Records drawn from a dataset
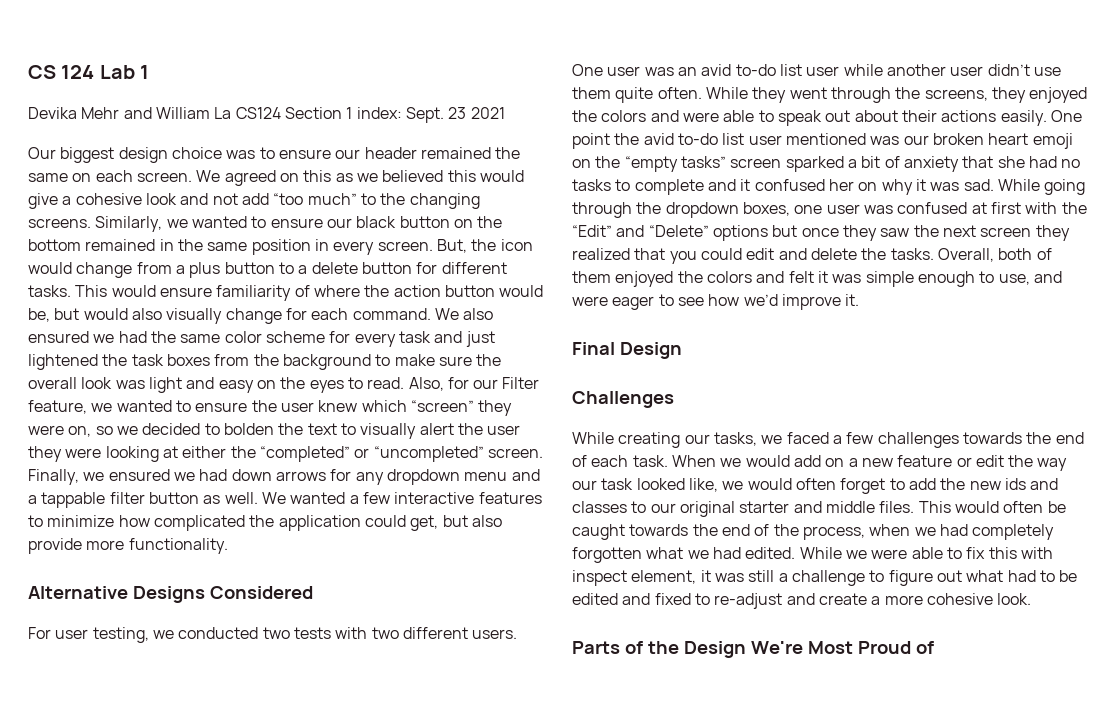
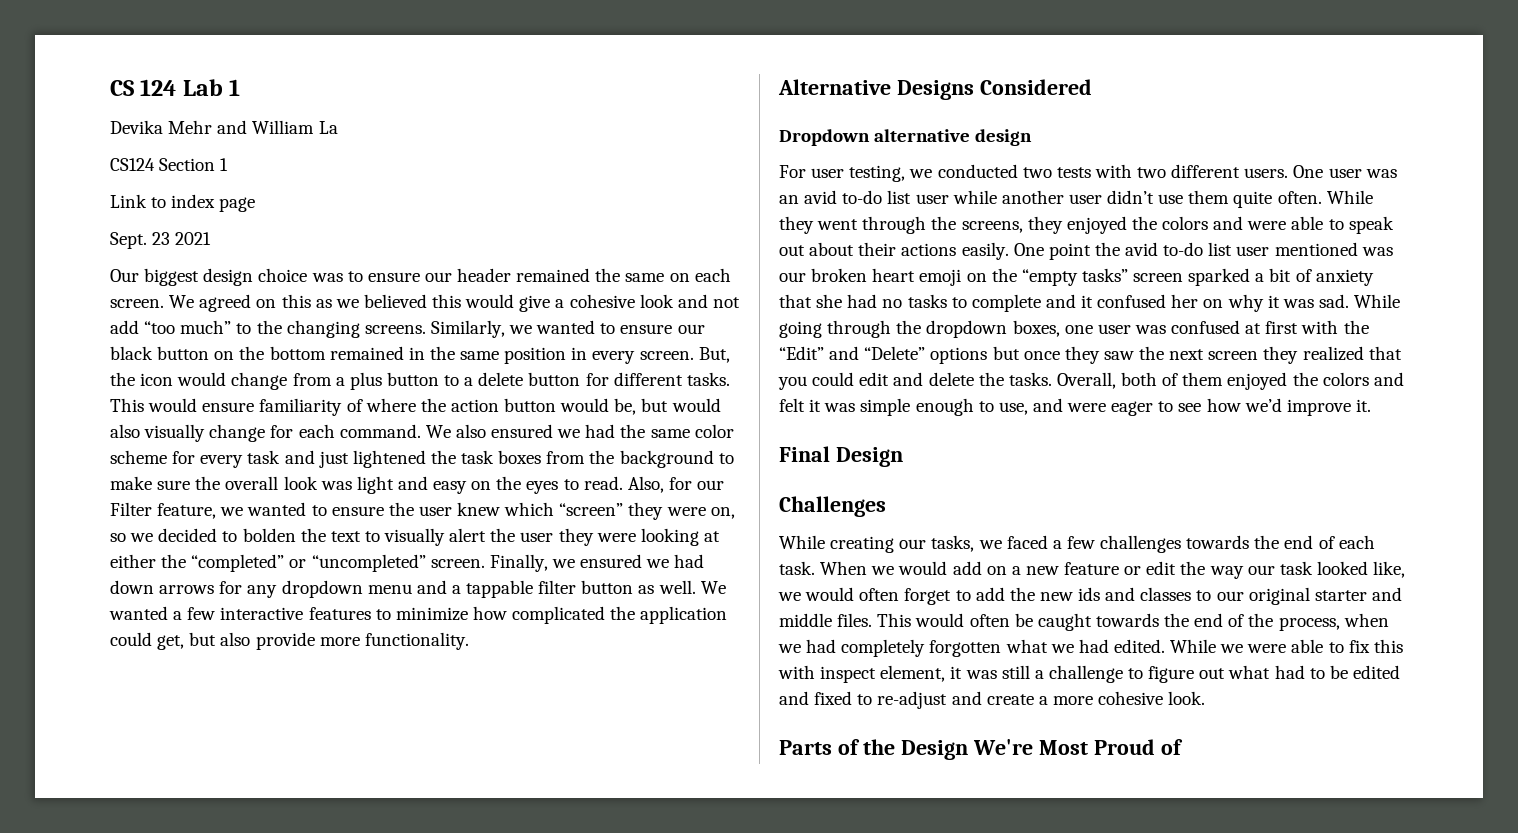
(232, 113) none -> (338, 127) //
[356,107,402,119] index: -> [110,194,256,212] // Link to index page //
(313, 592) none -> [779,129,1033,146] // Dropdown alternative design

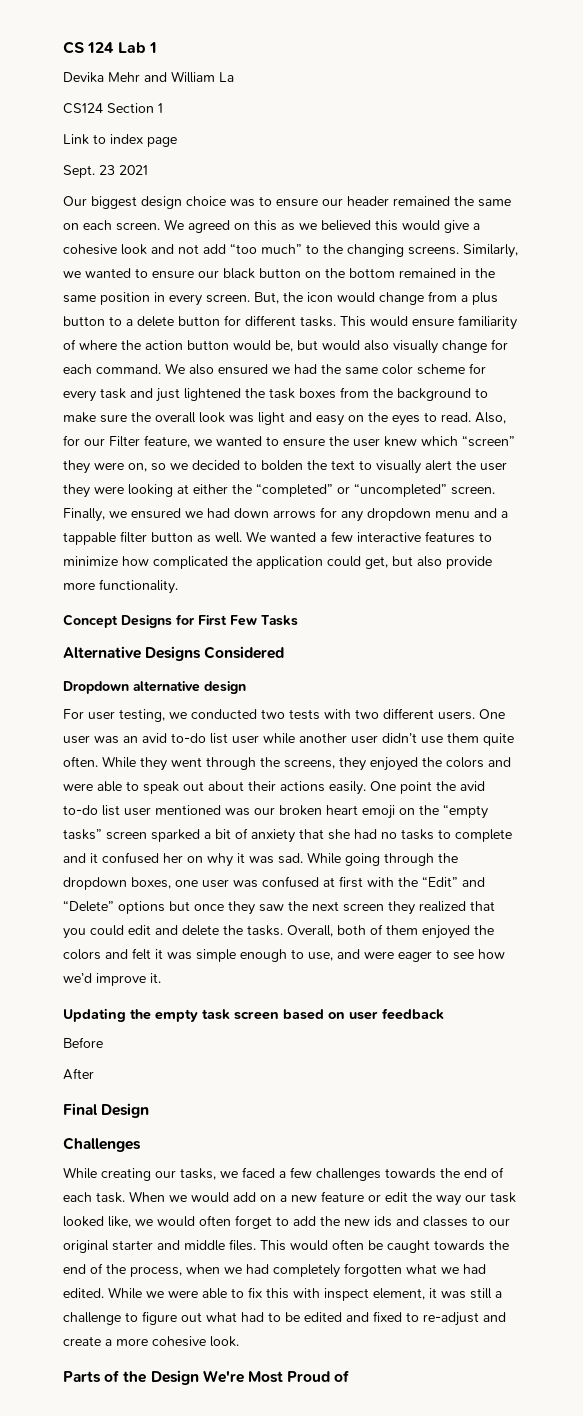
(469, 641) none -> [63,614,298,628] // Concept Designs for First Few Tasks
(1371, 405) none -> [63,1008,444,1022] [63,1037,103,1048] [63,1068,94,1080] // Updating the empty task screen based on user feedback // Before // After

(ASSIGNMENT): Return each line of the data where the word "none" appears.

(WRITTEN SOLUTION):
(232, 113) none -> (338, 127) //
(313, 592) none -> [779,129,1033,146] // Dropdown alternative design
(469, 641) none -> [63,614,298,628] // Concept Designs for First Few Tasks
(1371, 405) none -> [63,1008,444,1022] [63,1037,103,1048] [63,1068,94,1080] // Updating the empty task screen based on user feedback // Before // After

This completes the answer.